## Description of the task:
The required output is all lines below that contain the word "sizing".

<<<<

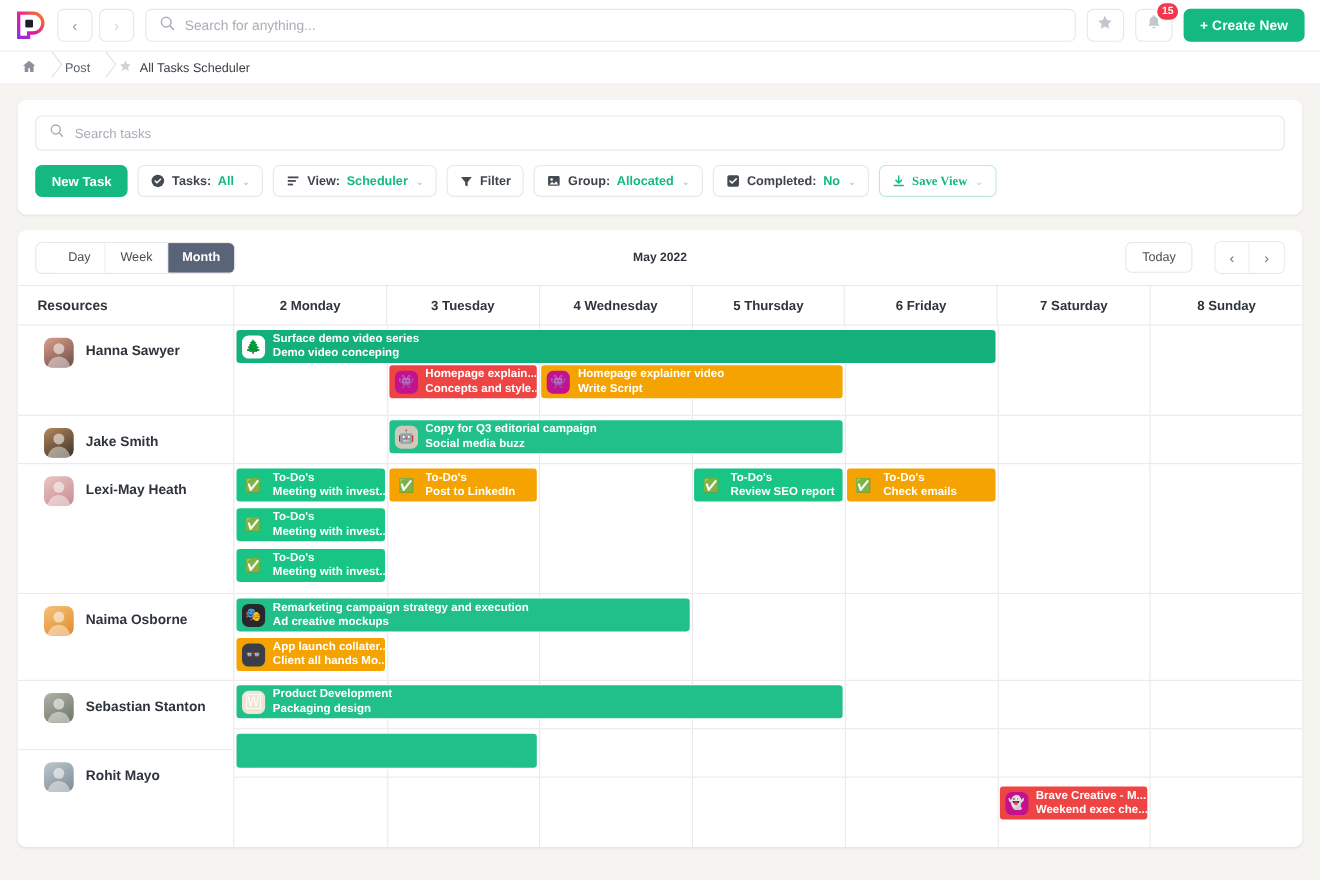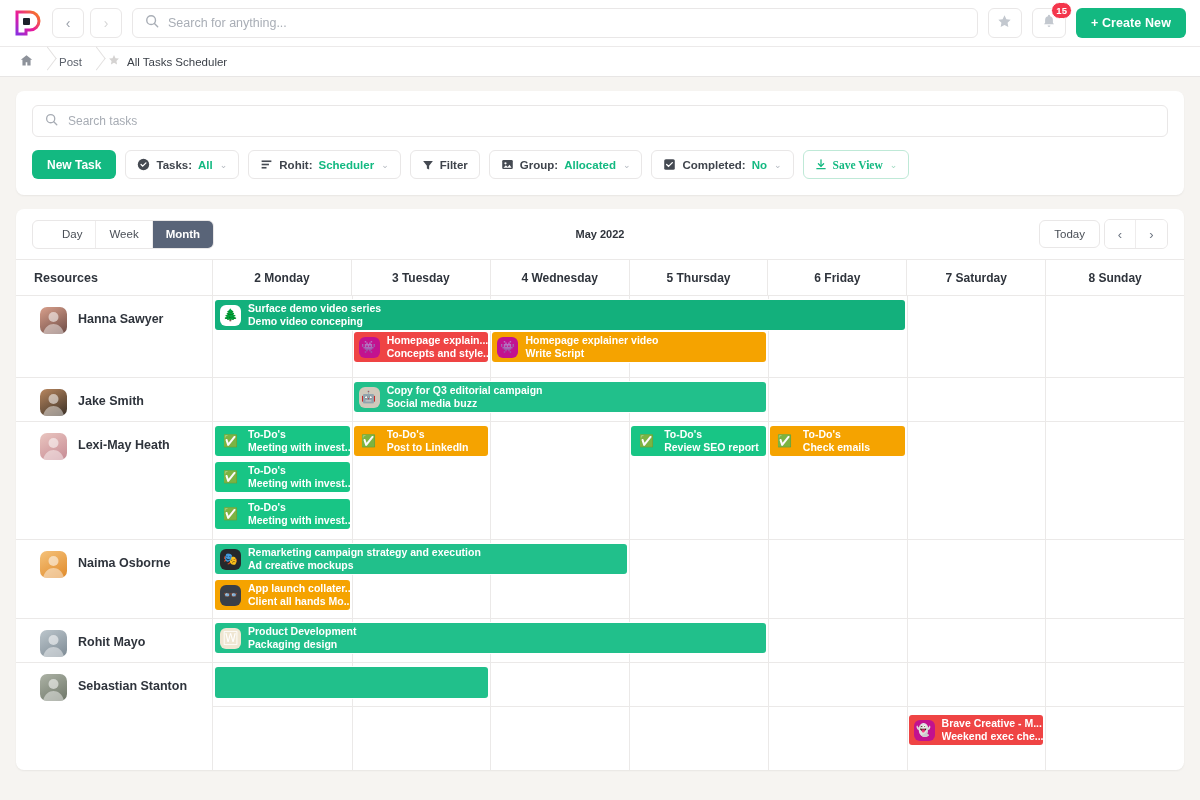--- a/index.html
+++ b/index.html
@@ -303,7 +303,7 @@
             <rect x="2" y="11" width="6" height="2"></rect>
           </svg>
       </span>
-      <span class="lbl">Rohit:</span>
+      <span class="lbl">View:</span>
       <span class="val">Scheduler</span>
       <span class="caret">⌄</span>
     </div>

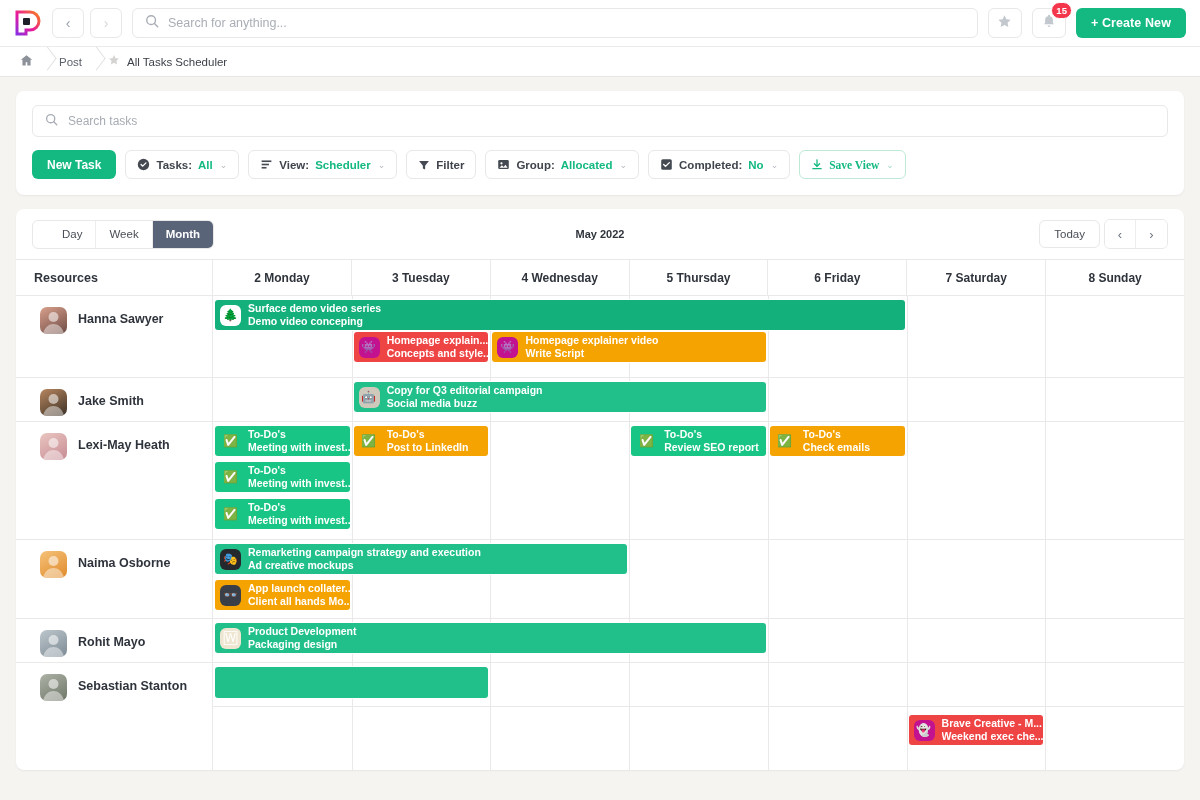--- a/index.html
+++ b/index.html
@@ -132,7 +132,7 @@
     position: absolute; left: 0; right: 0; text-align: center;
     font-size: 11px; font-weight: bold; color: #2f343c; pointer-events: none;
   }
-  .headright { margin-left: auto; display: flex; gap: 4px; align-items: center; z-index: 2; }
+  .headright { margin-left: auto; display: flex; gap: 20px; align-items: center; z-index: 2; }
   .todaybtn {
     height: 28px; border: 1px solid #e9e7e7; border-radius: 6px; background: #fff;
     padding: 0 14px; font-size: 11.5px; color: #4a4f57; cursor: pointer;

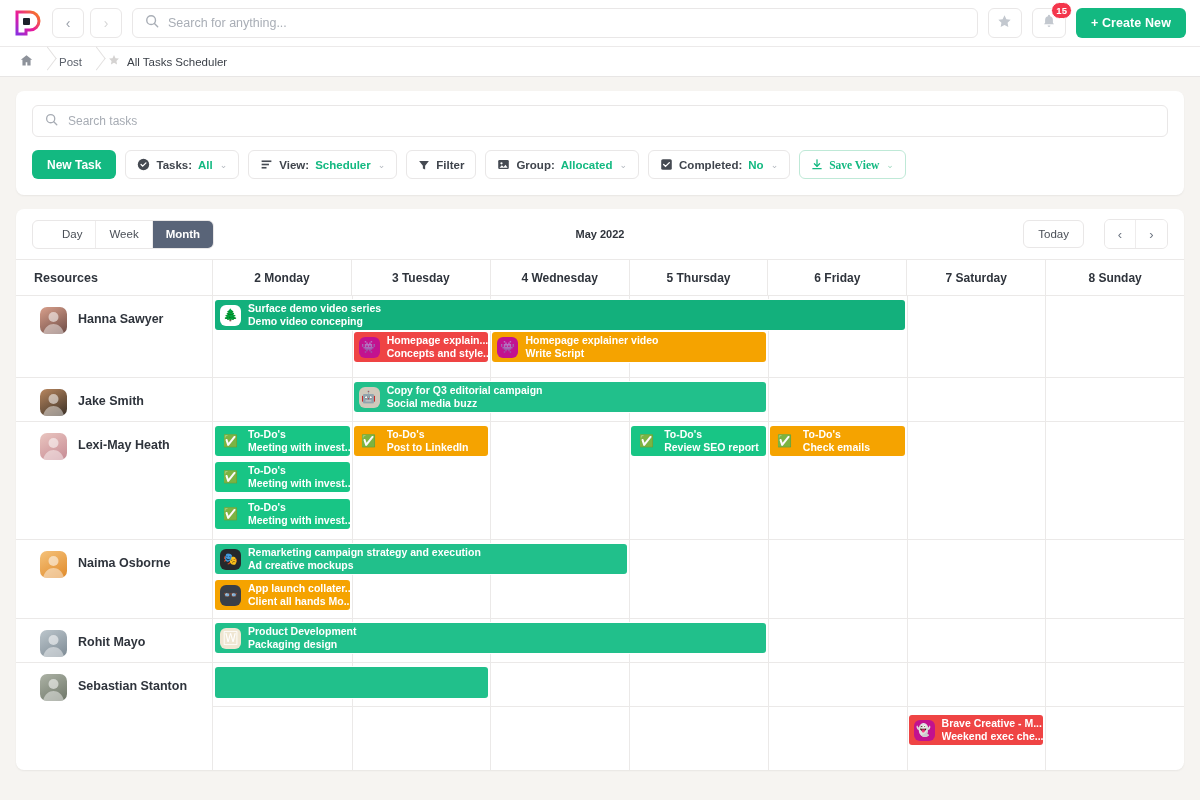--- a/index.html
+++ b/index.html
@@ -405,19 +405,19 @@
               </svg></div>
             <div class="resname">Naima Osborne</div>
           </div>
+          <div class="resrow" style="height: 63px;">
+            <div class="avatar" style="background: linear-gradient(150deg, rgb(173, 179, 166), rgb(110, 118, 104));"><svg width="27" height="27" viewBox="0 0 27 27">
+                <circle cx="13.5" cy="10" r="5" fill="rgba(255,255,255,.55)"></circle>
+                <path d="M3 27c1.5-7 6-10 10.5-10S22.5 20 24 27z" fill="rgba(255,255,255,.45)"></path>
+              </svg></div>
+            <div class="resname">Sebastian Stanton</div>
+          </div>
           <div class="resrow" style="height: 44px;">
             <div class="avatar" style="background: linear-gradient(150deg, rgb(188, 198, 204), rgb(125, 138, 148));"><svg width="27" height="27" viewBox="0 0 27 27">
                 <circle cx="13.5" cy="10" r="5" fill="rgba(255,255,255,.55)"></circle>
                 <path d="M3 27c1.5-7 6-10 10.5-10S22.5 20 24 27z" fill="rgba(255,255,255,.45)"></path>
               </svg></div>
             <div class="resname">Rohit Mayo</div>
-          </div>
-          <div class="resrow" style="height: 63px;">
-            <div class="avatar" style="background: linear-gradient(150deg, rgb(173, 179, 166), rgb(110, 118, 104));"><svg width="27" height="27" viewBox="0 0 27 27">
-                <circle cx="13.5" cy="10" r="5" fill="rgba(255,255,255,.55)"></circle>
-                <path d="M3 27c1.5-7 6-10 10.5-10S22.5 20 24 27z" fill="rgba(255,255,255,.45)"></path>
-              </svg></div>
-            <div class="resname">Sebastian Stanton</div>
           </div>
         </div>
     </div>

>>>>
<<<<

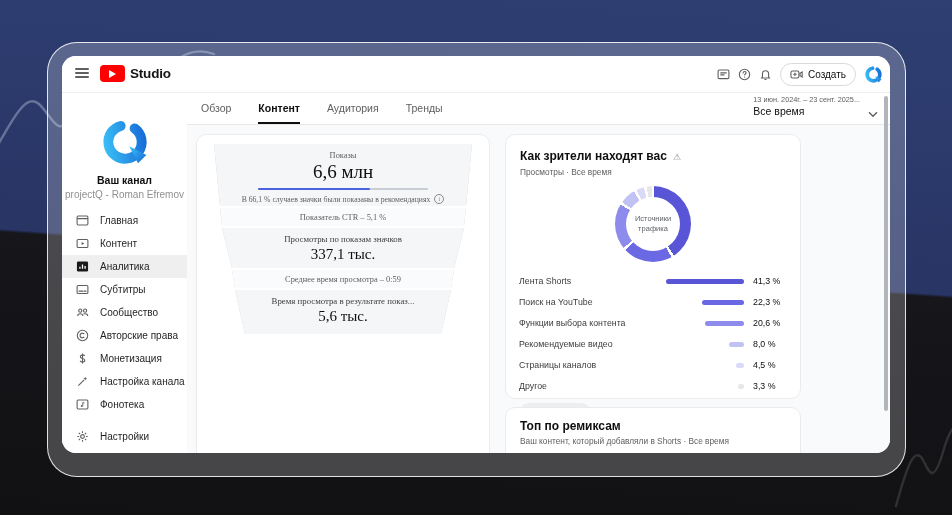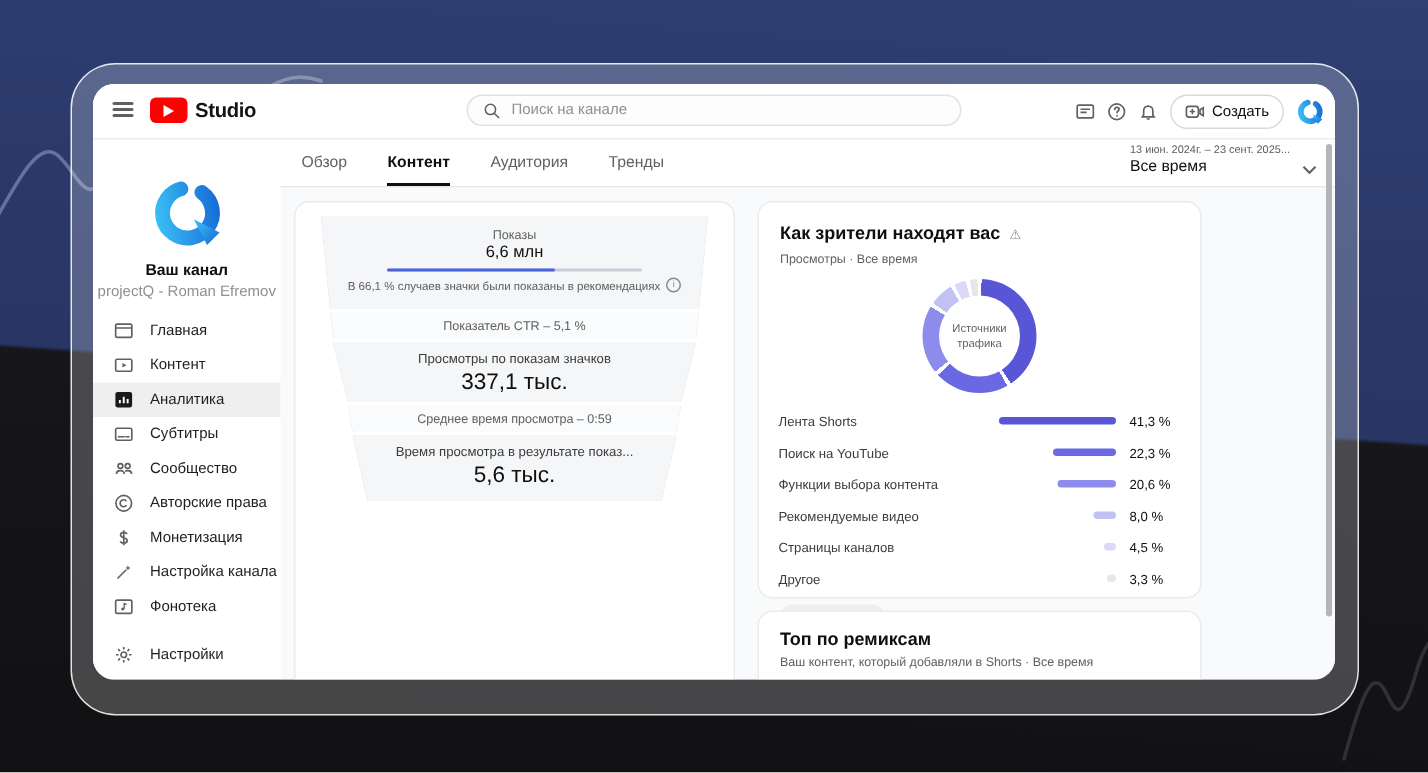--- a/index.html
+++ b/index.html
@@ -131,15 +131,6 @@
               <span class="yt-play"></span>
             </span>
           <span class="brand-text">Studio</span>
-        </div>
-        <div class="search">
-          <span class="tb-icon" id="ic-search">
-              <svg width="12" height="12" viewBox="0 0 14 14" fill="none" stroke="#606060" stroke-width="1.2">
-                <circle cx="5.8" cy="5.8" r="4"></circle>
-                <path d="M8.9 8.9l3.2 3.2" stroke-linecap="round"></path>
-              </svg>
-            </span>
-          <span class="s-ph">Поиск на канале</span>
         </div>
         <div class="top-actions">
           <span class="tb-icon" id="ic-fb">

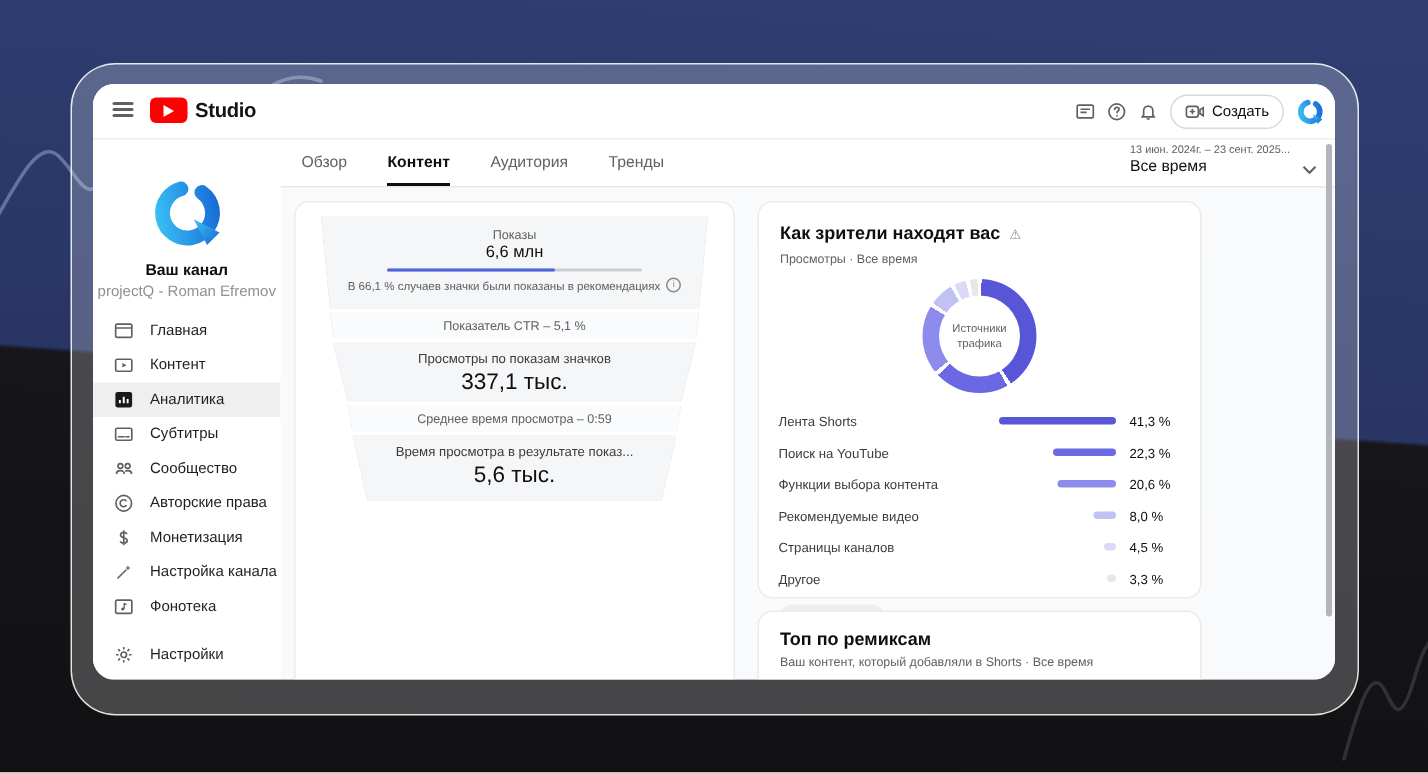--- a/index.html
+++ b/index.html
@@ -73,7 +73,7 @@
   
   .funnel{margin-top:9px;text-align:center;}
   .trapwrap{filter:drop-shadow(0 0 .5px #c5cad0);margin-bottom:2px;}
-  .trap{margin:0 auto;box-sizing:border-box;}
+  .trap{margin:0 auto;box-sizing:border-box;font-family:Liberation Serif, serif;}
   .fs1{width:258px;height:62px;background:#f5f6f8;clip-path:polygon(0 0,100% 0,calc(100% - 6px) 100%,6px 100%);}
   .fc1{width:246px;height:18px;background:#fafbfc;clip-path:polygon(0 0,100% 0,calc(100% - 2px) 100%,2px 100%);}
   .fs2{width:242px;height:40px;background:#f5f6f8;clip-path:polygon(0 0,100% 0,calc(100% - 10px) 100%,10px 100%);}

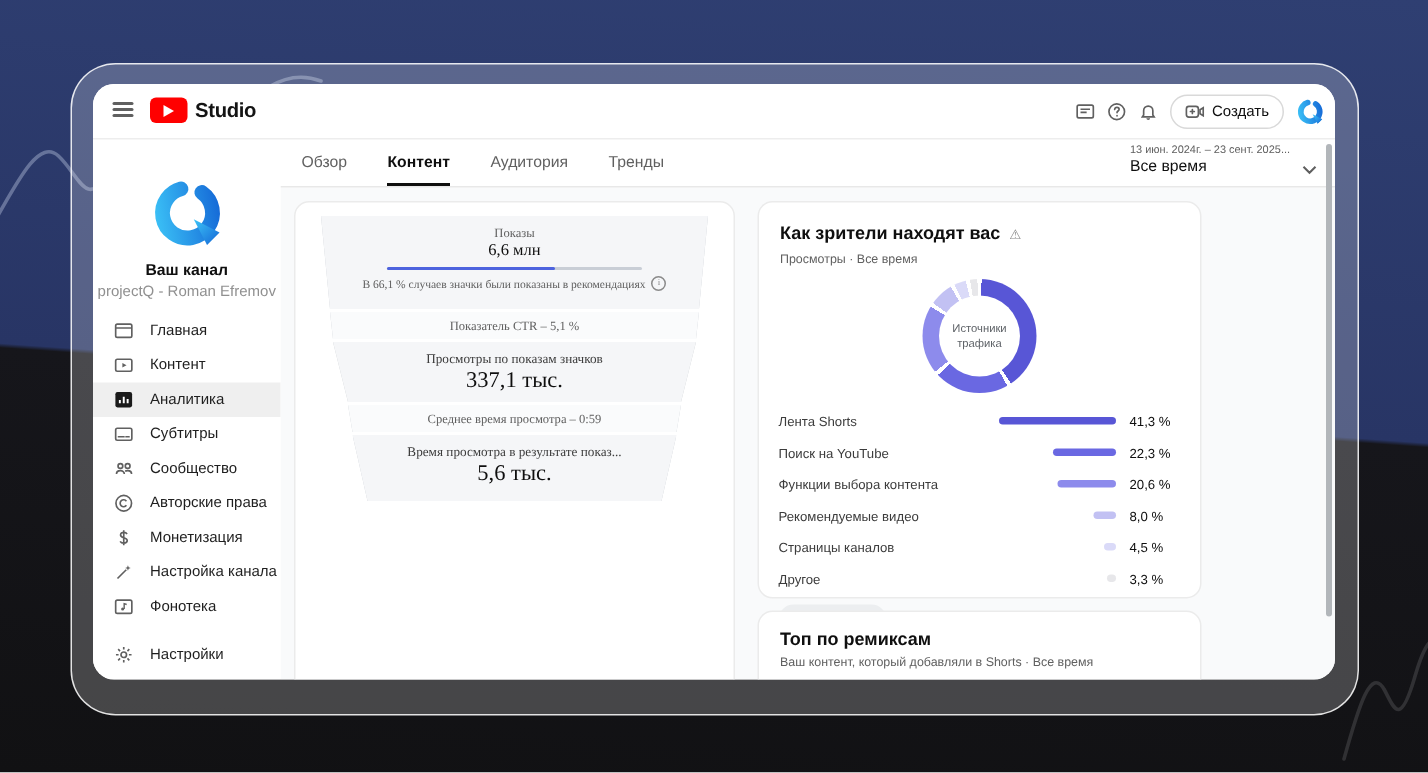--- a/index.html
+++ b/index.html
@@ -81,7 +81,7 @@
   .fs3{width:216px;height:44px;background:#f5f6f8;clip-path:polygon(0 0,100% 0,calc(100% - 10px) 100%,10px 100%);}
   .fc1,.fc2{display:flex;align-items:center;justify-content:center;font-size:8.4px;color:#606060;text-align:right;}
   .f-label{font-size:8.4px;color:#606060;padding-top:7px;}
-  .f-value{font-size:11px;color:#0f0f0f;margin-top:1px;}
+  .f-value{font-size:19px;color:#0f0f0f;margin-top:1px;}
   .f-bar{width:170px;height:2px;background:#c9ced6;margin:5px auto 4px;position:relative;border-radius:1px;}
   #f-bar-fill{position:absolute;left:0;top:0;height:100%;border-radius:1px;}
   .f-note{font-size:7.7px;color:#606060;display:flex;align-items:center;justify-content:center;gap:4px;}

>>>>

## Result for this exercise:
-  .trap{margin:0 auto;box-sizing:border-box;}
+  .trap{margin:0 auto;box-sizing:border-box;font-family:Liberation Serif, serif;}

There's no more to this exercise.